(Beginning of Records to process)

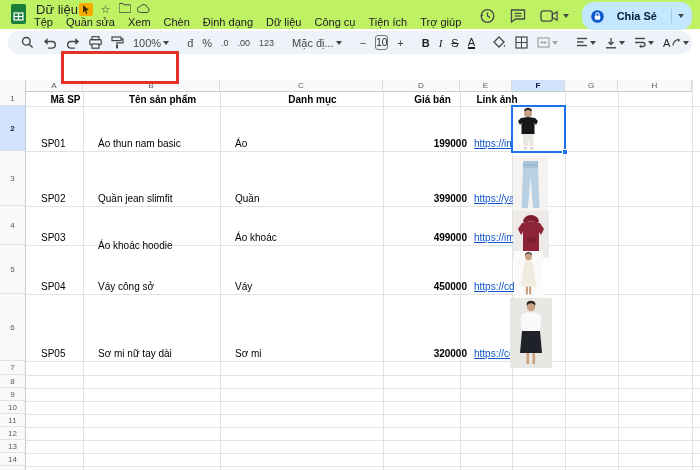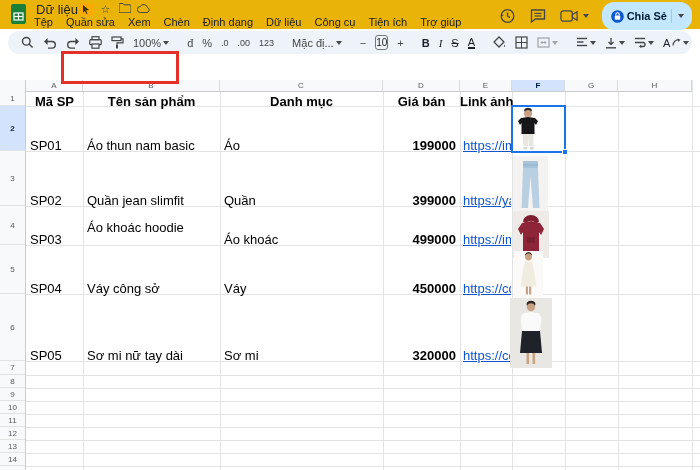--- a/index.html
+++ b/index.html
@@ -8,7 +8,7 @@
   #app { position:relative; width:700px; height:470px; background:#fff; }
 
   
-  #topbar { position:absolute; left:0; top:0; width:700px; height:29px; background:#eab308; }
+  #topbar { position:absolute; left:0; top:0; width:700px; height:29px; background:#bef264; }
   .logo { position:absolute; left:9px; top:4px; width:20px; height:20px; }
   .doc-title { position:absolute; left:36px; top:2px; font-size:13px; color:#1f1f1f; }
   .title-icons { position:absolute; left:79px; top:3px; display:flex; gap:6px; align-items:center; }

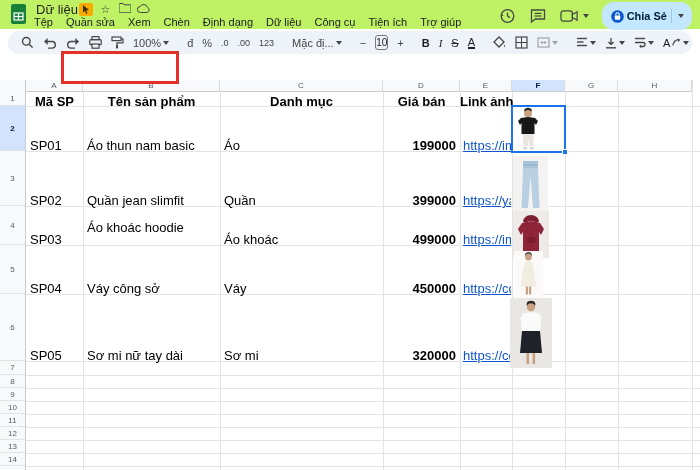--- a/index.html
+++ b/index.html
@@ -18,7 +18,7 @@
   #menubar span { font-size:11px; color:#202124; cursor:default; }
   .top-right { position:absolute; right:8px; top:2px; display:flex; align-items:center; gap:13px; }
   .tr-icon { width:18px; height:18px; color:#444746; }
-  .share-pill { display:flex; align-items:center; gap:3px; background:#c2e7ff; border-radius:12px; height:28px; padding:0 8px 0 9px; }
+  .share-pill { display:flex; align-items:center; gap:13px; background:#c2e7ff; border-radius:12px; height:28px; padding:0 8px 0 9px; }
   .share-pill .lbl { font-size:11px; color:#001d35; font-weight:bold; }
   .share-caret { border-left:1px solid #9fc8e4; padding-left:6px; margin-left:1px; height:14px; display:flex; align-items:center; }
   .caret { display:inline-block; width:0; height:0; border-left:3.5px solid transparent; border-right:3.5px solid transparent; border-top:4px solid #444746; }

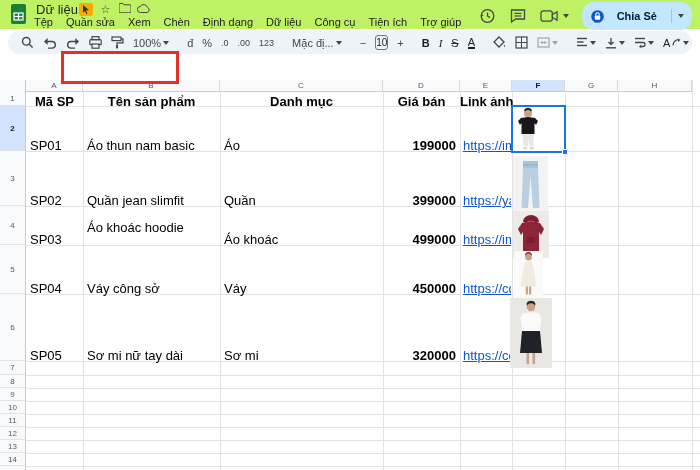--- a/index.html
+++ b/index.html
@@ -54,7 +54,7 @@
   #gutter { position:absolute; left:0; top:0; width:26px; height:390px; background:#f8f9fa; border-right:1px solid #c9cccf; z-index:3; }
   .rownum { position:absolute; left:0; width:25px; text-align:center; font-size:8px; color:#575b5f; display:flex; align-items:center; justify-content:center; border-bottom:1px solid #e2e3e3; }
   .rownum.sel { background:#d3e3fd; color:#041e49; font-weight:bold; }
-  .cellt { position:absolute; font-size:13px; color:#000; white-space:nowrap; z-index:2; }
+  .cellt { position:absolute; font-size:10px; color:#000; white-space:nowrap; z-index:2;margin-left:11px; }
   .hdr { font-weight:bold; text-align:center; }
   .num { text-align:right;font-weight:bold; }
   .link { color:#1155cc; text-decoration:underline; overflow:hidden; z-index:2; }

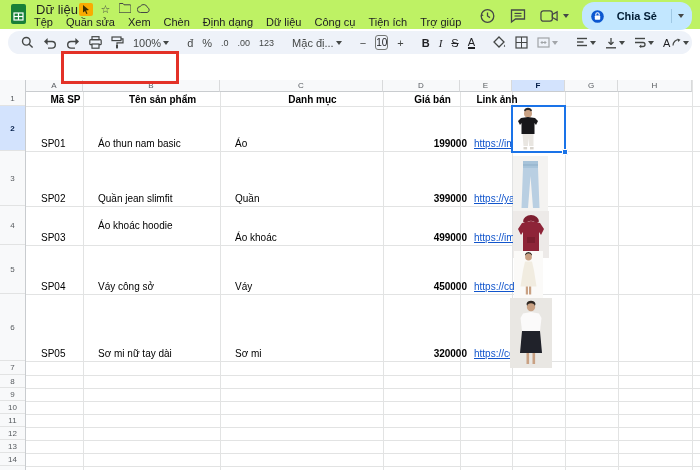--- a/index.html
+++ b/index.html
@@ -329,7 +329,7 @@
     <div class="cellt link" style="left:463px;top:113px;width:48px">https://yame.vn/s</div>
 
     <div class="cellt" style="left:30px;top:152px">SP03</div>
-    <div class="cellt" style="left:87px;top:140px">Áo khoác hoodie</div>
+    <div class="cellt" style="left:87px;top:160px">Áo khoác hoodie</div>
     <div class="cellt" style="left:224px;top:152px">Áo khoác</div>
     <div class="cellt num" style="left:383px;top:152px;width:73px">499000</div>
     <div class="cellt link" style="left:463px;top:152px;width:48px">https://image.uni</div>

(End of Records to process)
(Beginning of Records to process)

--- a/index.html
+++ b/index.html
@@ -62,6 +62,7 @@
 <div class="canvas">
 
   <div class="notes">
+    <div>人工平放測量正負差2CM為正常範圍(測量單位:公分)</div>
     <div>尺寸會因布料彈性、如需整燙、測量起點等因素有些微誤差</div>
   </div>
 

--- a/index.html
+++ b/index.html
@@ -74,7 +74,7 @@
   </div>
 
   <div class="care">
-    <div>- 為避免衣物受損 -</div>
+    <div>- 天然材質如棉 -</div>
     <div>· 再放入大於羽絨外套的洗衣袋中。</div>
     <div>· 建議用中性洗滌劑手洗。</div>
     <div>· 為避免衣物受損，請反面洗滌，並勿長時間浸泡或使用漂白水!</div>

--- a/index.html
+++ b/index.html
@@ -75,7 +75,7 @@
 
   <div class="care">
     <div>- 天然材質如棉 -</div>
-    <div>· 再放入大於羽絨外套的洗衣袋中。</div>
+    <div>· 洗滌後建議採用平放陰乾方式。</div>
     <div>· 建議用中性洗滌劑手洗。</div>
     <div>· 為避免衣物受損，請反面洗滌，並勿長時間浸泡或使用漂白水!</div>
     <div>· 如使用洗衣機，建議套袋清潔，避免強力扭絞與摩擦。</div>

(End of Records to process)

◆ About this task:
Each line above that contains the string "space" should be identified and copied.

◆ Written answer:
-  .cellt { position:absolute; font-size:13px; color:#000; white-space:nowrap; z-index:2; }
+  .cellt { position:absolute; font-size:10px; color:#000; white-space:nowrap; z-index:2;margin-left:11px; }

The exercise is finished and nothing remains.